[Material to process]

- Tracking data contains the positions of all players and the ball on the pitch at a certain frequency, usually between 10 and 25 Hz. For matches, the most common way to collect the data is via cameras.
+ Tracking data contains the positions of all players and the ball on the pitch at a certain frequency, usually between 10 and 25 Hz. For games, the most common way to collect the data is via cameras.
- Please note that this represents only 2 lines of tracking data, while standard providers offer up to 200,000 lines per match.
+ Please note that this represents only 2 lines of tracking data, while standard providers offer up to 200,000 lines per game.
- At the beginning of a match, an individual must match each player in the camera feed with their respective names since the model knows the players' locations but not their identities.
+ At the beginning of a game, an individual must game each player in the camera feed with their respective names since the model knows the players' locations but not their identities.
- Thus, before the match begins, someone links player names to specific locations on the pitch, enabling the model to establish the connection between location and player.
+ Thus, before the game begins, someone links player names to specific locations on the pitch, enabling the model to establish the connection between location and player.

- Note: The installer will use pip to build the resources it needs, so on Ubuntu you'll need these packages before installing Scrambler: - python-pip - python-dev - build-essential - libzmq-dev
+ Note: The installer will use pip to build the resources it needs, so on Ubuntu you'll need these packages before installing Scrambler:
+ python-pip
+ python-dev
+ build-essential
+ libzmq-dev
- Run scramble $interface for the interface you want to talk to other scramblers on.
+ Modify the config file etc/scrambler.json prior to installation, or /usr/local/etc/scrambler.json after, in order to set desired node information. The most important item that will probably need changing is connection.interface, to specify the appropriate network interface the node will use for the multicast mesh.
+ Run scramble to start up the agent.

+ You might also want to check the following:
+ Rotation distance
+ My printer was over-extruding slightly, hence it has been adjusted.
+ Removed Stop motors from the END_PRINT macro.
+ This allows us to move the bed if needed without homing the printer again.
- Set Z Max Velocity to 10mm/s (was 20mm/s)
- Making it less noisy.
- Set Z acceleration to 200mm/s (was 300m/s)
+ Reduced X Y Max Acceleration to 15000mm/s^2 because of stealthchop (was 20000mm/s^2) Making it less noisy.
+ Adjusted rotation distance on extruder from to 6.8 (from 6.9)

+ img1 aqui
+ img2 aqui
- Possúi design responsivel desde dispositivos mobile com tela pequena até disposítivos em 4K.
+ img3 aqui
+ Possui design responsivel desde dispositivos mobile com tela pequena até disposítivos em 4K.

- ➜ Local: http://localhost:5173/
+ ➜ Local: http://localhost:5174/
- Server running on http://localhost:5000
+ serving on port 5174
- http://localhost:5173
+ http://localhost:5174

[/Material to process]

What needs to be done :: Report every line of the data in which "Ubuntu" appears.

Task result ::
- Note: The installer will use pip to build the resources it needs, so on Ubuntu you'll need these packages before installing Scrambler: - python-pip - python-dev - build-essential - libzmq-dev
+ Note: The installer will use pip to build the resources it needs, so on Ubuntu you'll need these packages before installing Scrambler:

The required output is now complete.